High Resolution 2D & 3D imaging in Geosciences

from Flow to Formation damage

Thursday, 6 April 2017
8:00 am - 4:00 pm
Virginia Tech
North End Center Building 


Pore scale problems involve complex multiphysical processes which direct imaging and modelling cannot always simply address. Their investigation frequently requires direct experimental in situ investigation to acquire fundamental petrophysical properties inaccessible to any other technique. We will showcase the capability of such in situ techniques to examine processes as varied as the measurement of wettability in mixed wet carbonates (figure 1), to the measurement of geomechanical creep in shale rocks, to probing fundamental multiphase displacement mechanisms.

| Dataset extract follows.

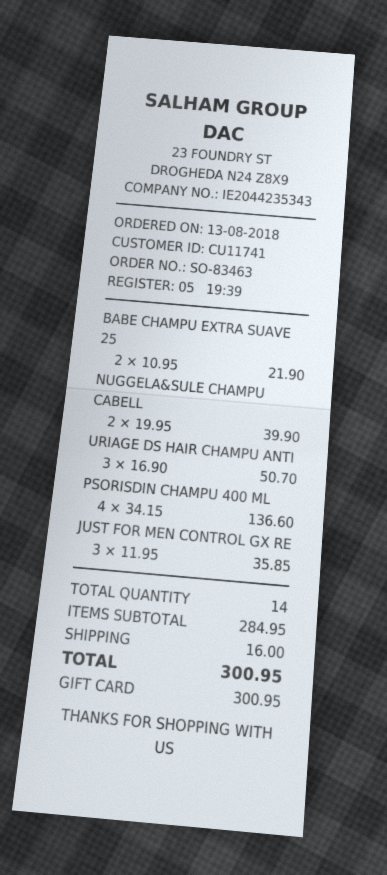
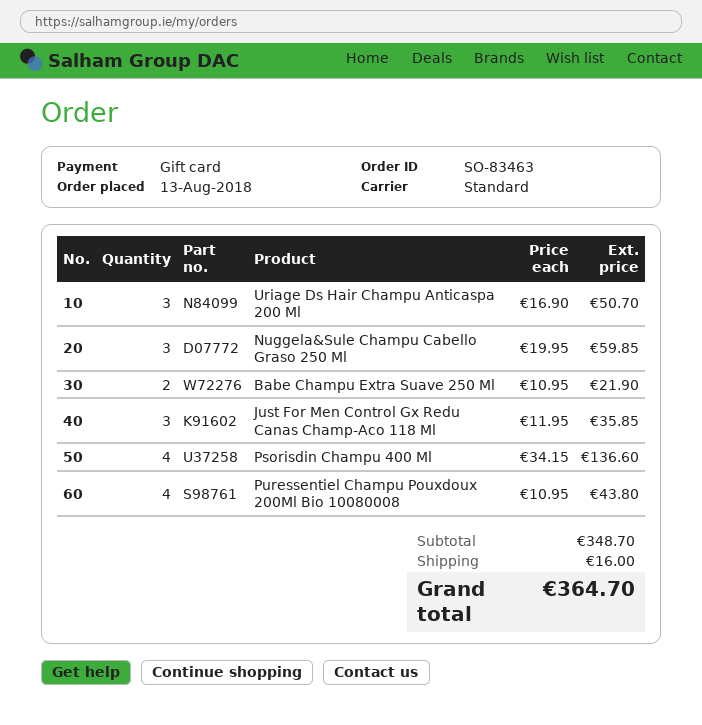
NUGGELA&SULE CHAMPU CABELL: 2 x 19.95 = 39.90 -> 3 x 19.95 = 59.85
Puressentiel Champu Pouxdoux 200Ml Bio 10080008: none -> 4 x 10.95 = 43.80
subtotal: 284.95 -> 348.70
total: 300.95 -> 364.70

Secondly, the resolutions required to resolve fundamental pore structures frequently come at the expense of a field of view representative of true subsurface heterogeneity. This issue is particularly problematic when dealing with unconventional resources, or heterogeneous carbonate systems, where pore structures may extend down to the sub-nm scale yet samples frequently display heterogeneity on the inch length-scale, or even higher. This challenge is compounded by the fact that frequently the answers to a particular problem of geological interest do not lie with a single imaging technique at a single scale, but require the correlation and fusing of multiple different data sources (figure 2).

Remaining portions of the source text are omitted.